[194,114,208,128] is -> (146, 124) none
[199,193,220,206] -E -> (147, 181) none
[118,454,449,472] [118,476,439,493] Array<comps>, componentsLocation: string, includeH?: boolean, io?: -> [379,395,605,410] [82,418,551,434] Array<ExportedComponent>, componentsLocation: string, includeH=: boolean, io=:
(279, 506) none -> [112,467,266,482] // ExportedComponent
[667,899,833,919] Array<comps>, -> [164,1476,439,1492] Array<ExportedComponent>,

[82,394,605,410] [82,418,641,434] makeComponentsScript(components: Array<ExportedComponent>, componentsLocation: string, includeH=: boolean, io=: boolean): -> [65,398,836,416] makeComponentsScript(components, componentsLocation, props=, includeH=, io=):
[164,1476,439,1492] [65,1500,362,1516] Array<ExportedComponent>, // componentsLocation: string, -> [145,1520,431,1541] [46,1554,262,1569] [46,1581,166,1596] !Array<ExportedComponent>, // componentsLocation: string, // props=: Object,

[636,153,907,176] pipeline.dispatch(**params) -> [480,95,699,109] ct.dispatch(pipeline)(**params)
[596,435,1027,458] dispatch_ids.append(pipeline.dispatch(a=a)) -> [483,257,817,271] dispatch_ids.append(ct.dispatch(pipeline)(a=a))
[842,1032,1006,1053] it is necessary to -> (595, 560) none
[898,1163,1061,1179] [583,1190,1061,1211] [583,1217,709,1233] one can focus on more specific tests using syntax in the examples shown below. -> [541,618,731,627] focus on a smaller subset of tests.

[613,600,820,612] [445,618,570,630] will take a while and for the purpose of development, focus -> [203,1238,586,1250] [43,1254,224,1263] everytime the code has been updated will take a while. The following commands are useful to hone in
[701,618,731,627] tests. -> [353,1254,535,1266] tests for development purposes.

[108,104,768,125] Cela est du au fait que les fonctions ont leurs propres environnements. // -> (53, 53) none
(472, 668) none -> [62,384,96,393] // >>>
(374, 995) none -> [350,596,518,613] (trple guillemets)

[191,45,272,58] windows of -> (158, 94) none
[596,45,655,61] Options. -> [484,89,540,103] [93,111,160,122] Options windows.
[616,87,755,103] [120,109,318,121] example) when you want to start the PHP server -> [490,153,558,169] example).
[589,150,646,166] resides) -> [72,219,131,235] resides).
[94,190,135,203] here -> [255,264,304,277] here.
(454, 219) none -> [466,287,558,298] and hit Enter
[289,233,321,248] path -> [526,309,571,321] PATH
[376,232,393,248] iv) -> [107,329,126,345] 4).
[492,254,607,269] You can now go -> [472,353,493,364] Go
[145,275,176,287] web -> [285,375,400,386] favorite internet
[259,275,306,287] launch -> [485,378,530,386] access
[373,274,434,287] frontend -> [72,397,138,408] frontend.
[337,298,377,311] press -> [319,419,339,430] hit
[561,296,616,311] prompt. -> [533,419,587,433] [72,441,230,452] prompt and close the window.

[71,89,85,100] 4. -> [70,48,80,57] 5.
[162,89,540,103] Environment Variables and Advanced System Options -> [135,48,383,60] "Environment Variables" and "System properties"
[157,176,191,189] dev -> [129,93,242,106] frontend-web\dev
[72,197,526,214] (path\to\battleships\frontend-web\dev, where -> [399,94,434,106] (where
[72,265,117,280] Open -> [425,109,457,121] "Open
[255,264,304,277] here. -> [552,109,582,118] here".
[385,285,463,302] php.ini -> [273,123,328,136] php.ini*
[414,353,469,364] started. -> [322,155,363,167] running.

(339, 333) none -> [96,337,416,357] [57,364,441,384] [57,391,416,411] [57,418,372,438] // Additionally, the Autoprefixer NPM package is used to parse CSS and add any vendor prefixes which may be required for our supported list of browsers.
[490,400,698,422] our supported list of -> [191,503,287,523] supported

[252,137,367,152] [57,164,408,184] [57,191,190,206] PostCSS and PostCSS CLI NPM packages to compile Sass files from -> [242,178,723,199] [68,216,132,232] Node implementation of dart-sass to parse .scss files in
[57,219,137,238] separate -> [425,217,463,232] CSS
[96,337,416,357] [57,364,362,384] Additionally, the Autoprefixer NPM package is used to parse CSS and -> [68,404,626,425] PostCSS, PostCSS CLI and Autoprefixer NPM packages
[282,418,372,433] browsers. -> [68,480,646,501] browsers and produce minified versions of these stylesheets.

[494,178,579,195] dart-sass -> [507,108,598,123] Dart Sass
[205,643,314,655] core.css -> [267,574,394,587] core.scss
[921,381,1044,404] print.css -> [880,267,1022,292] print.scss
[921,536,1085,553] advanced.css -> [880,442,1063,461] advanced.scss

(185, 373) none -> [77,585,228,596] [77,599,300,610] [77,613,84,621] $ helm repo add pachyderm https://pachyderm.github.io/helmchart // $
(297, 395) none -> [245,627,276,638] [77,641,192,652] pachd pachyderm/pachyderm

--------

• _Task objective_
Restate word for word the lines of the data above, starting at the line containing "[259,275,306,287] launch ->" and ending at the line containing "[921,381,1044,404] print.css ->", both included, and nothing more.

• _Result of this task_
[259,275,306,287] launch -> [485,378,530,386] access
[373,274,434,287] frontend -> [72,397,138,408] frontend.
[337,298,377,311] press -> [319,419,339,430] hit
[561,296,616,311] prompt. -> [533,419,587,433] [72,441,230,452] prompt and close the window.

[71,89,85,100] 4. -> [70,48,80,57] 5.
[162,89,540,103] Environment Variables and Advanced System Options -> [135,48,383,60] "Environment Variables" and "System properties"
[157,176,191,189] dev -> [129,93,242,106] frontend-web\dev
[72,197,526,214] (path\to\battleships\frontend-web\dev, where -> [399,94,434,106] (where
[72,265,117,280] Open -> [425,109,457,121] "Open
[255,264,304,277] here. -> [552,109,582,118] here".
[385,285,463,302] php.ini -> [273,123,328,136] php.ini*
[414,353,469,364] started. -> [322,155,363,167] running.

(339, 333) none -> [96,337,416,357] [57,364,441,384] [57,391,416,411] [57,418,372,438] // Additionally, the Autoprefixer NPM package is used to parse CSS and add any vendor prefixes which may be required for our supported list of browsers.
[490,400,698,422] our supported list of -> [191,503,287,523] supported

[252,137,367,152] [57,164,408,184] [57,191,190,206] PostCSS and PostCSS CLI NPM packages to compile Sass files from -> [242,178,723,199] [68,216,132,232] Node implementation of dart-sass to parse .scss files in
[57,219,137,238] separate -> [425,217,463,232] CSS
[96,337,416,357] [57,364,362,384] Additionally, the Autoprefixer NPM package is used to parse CSS and -> [68,404,626,425] PostCSS, PostCSS CLI and Autoprefixer NPM packages
[282,418,372,433] browsers. -> [68,480,646,501] browsers and produce minified versions of these stylesheets.

[494,178,579,195] dart-sass -> [507,108,598,123] Dart Sass
[205,643,314,655] core.css -> [267,574,394,587] core.scss
[921,381,1044,404] print.css -> [880,267,1022,292] print.scss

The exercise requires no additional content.